Taken from the current installment in FADER #71 of our recurring Reheater column, this time focusing on CTI Records' The Cool Revolution, available on Amazon.
In the creative desert that was '70s jazz, it's impressive that a commercial Trojan horse could land so successfully in bachelor pads across the country, leaving in its wake dozens of epic recordings and untold cocaine- and ganja-dusted album sleeves.
CTI Records' legacy embodies a balance not found elsewhere in jazz: listenable yet challenging, pleasant yet bizarre, modish yet unabashedly square. Home to a who's-who of the era's crucial jazz luminaries, you can't walk ten feet at a contemporary jazz festival without running into someone who played on one (or, like, 12) of the label's records. Against all odds, these lush, R&B-influenced sounds—which signaled the coming decade of contemporary jazz bluster—have aged surprisingly well. This was proto smooth-jazz. But that moniker comes with as much affection as one can muster, for CTI's sounds have been employed as the building blocks for genre-defining hip-hop productions, cratediggers' anthems for rare groove DJ sets, imaginative contours for late-night disco throwdowns and the interstellar experiences of youthful hallucinogen enthusiasts.
The "cool revolution" that CTI head Creed Taylor—also the founder of jazz pillar Verve Records—enacted through making jazz palatable to mainstream audiences didn't go unnoticed at the time. The label printed 12-inch singles with disco remixes. Some of the music got serious radio play, they won Grammys. And more than a handful of CTI's regulars went on to become the cornerstones of the following decade's smooth jazz dynamo: George Benson, Grover Washington, Jr., Bob James, et al.
So naturally—because everyone with taste hates smooth jazz, right?—history and jazz nerds wrote off much of this movement. In the interest of clarifying for the haters, CTI is releasing a four-disc multi-artist boxed set consolidating the remarkably efficient thrust of its catalog of nascent dentist's office jams. Equally at home in pop-jazz remakes (see Benson's bizarrely high-brow version of Jefferson Airplane's "White Rabbit") and multi-part, trippy suites, CTI put out music that was overwhelmingly chill. It was also very much of the era. In the late '70s, you had people still reeling from electric Miles, you had people listening to Barry Manilow and The Carpenters. It's funny to think that someone made records that served both these constituencies, only for the detritus to be lovingly scooped up 30 years later by the Wax Poetics set.

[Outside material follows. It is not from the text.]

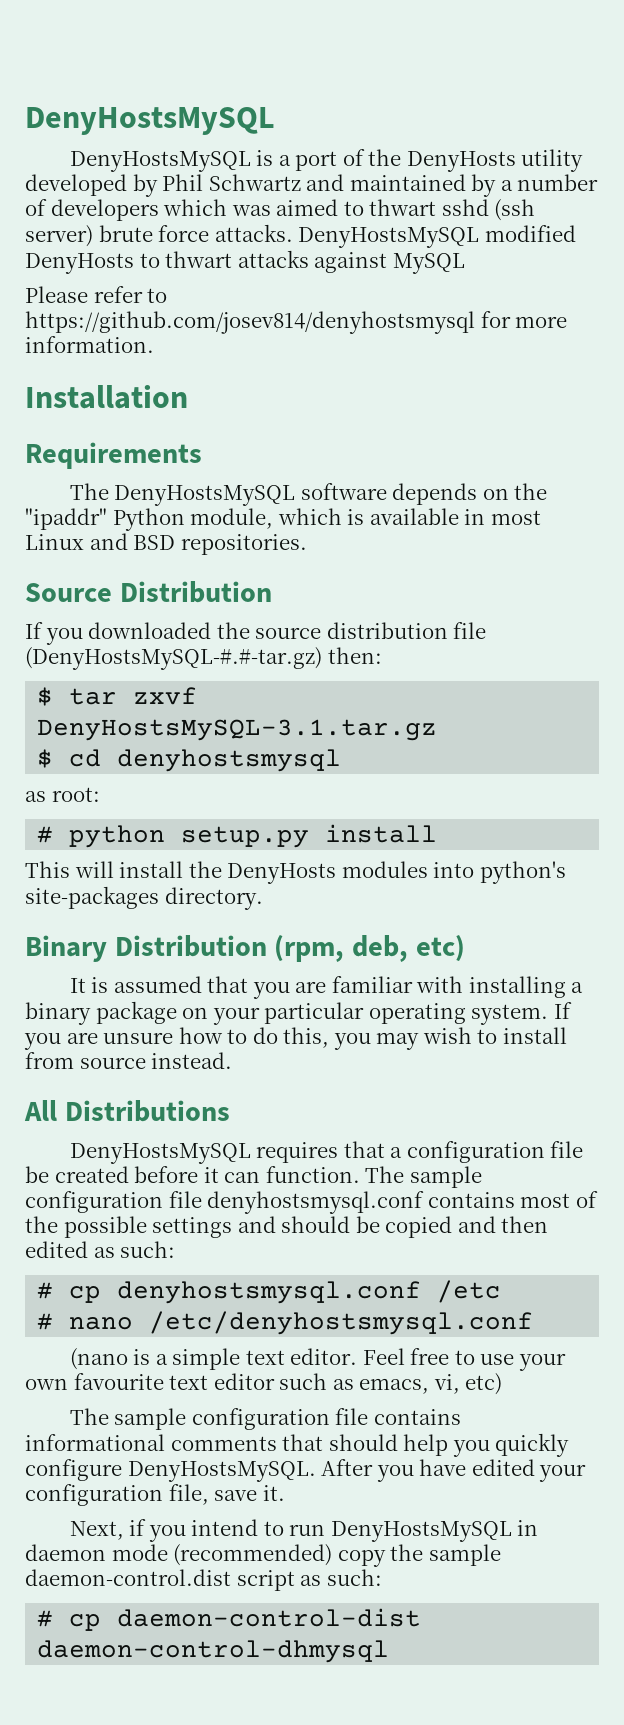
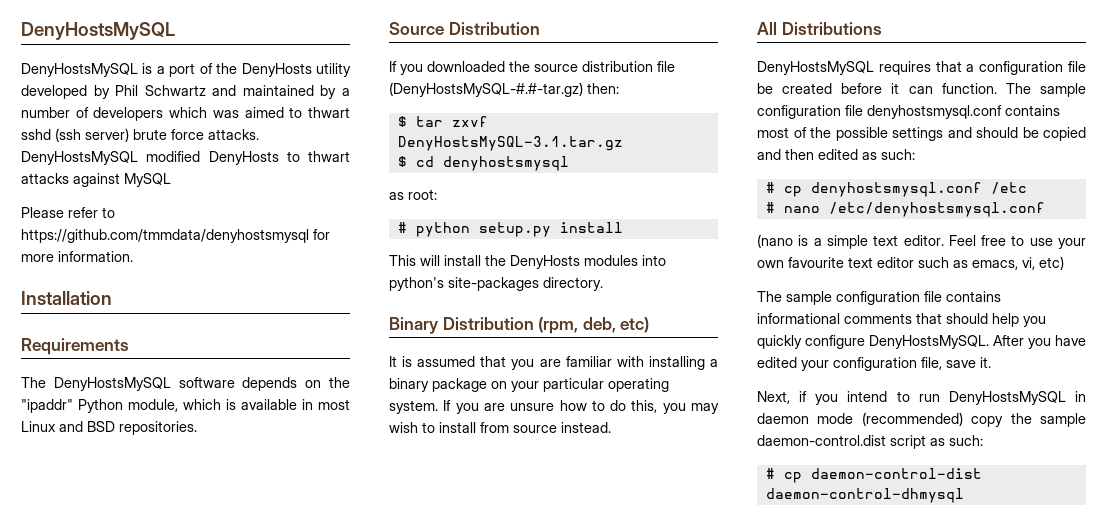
[25,311,475,334] https://github.com/josev814/denyhostsmysql -> [21,229,309,243] https://github.com/tmmdata/denyhostsmysql

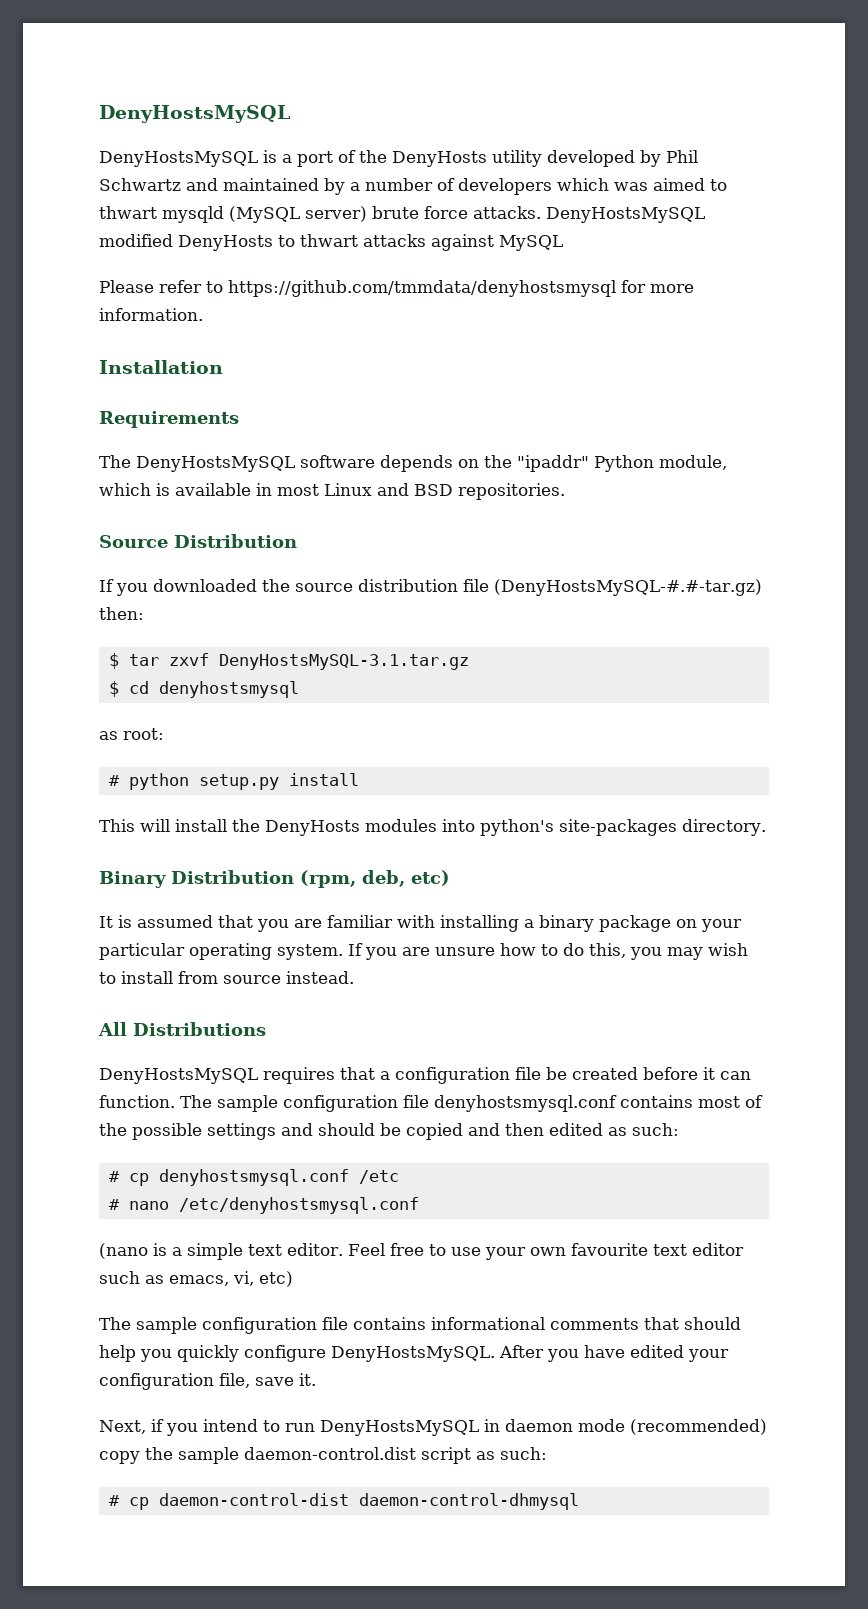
[21,128,81,142] sshd (ssh -> [162,206,300,223] mysqld (MySQL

Jazz, pop and classical standards interpreted in germane and predictable ways make up a big chunk of the content, but it's all balanced by some of the most sublime left-field-gone-commercial music of the era. The collection surveys the many angles CTI perfected: New York City underground disco staples (Esther Phillips' "What a Difference a Day Makes"), mystical oddities (Deodato's "Also Sprach Zarathustra (2001)"); deep-acid jammers (Freddie Hubbard's "Red Clay") and alternately manic and mellow Brazilian workouts (the collection has one disc devoted to mostly tasteful explorations of bossa and samba-infused songs).
But what's going to draw listeners to a collection of music so variously despised and celebrated—by both jazz purists and casual listeners—something so cool, and yet so uncool? This wasn't a gimmick. It just feels like good music. It wasn't the definition of cool then and it's not destined to become so now. But there are still cool points to be had when meeting someone who understands the complex powers within the shiny black-spined LPs on their shelf.